In studies of first-generation protease inhibitors, rates of treatment discontinuation due to severe adverse events have been reported to be 10–20 % (Bacon et al. 2011; Hayashi et al. 2012; Jacobson et al. 2011; Kumada et al. 2012; Poordad et al. 2011). However, in simeprevir with Peg-IFN/ribavirin therapy, treatment discontinuations were much less frequent, at 3–5 % (Hayashi et al. 2014; Kumada et al. 2015; Izumi et al. 2014). Manns et al. (2015) reported a pooled safety analysis from international phase IIb and III studies. In this report, most adverse events were grade 1/2, and most grade 3/4 adverse events occurred in <5.0 % of patients. Moreover, tolerability did not vary with histological hepatic fibrosis. In the present study, the rate of treatment discontinuation was not different between patients aged <60 and ≥60 years, and even between those aged <70 and ≥70 years. These results mean that simeprevir therapy is well tolerated even in the actual clinical setting.

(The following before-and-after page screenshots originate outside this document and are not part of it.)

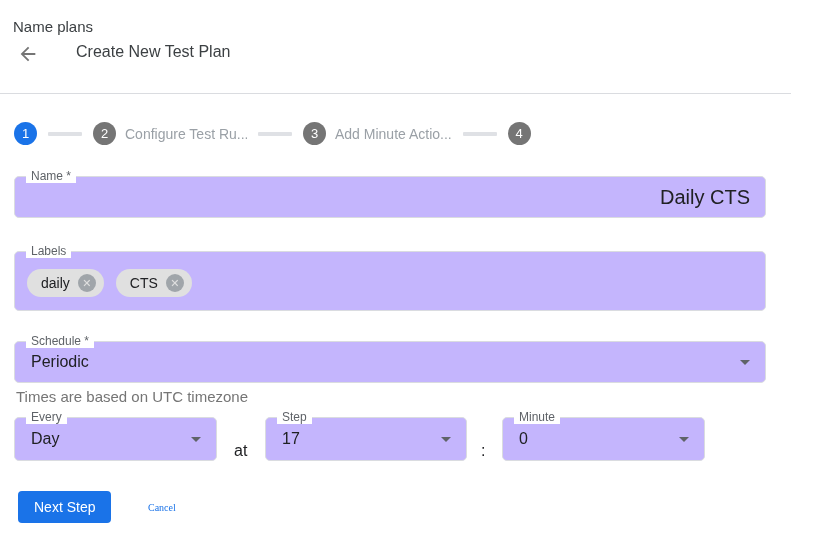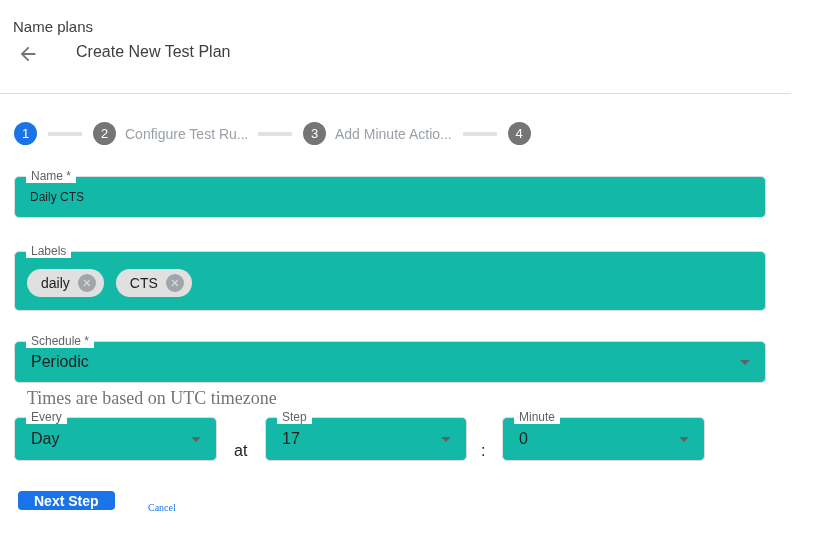"Name *" .field { background: #14b8a6 -> #c4b5fd }
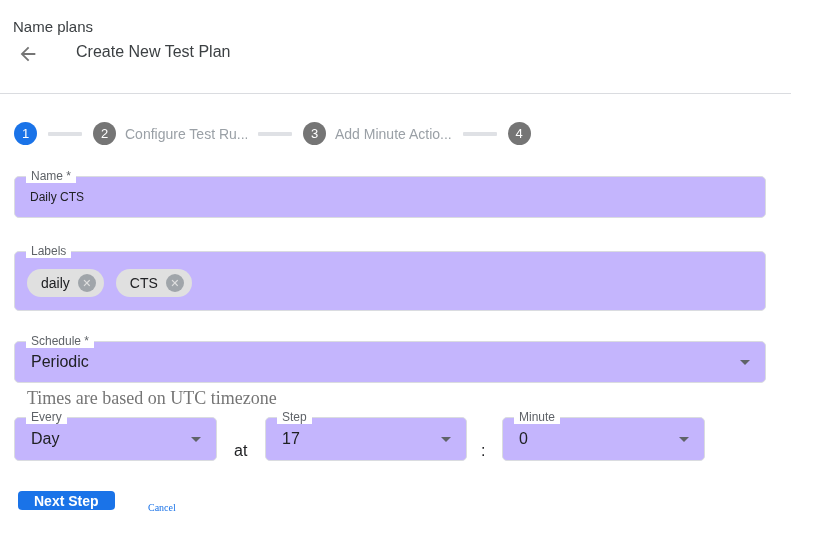"Daily CTS" .field input { font-size: 12px -> 20px; text-align: none -> right }
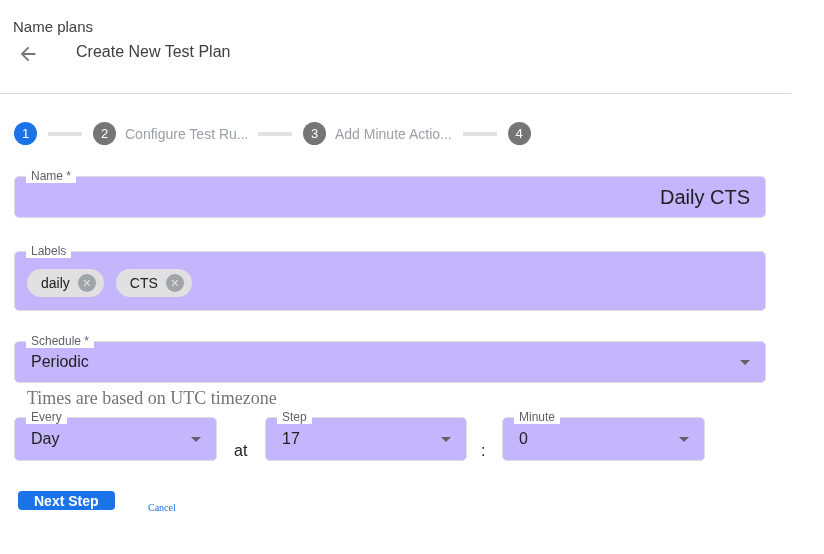"Times are based on UTC" .helper-text { font-family: Liberation Serif, serif -> none; font-size: 18px -> 15px; left: 27px -> 16px }
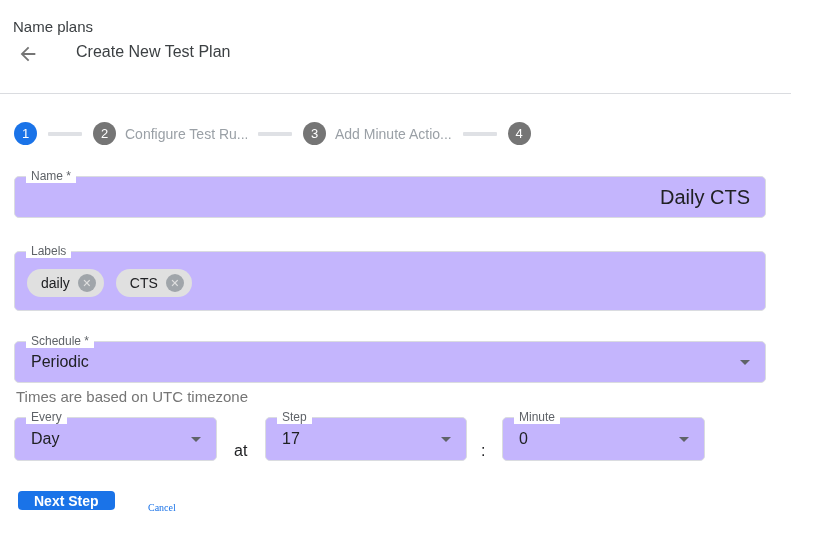"Next Step" .next-btn { font-weight: 700 -> 400; height: 19px -> 32px }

The combination of simeprevir and other direct-acting antivirals such as sofosbuvir as an HCV NS5B inhibitor is expected to be the treatment option for patients with chronic HCV genotype 1 infection by providing interferon-free treatment (Schinazi et al. 2014). Efficacy of the interferon-free combination of simeprevir and sofosbuvir, with or without ribavirin, in patients with HCV genotype 1 infection was reported to be more than 90 % (SVR12 rate) (Lawitz et al. 2014). Moreover, although direct-acting antiviral combinations in an interferon-free regimen would be main stream in the future, Peg-IFN and ribavirin-based treatment could remain the standard of care in parts of the world in which the very high treatment costs of direct-acting antiviral interferon-free regimens would be prohibitive. Then, the present data of simeprevir with Peg-IFN and ribavirin in the actual clinical setting would be valuable.

In conclusion, in simeprevir with peginterferon and ribavirin therapy, both efficacy and tolerability are good, even in elderly patients, but viral relapse after completing treatment was high in patients aged over 70 years. Patients <70 years old and those discontinuing previous DAAs would be suitable for this treatment.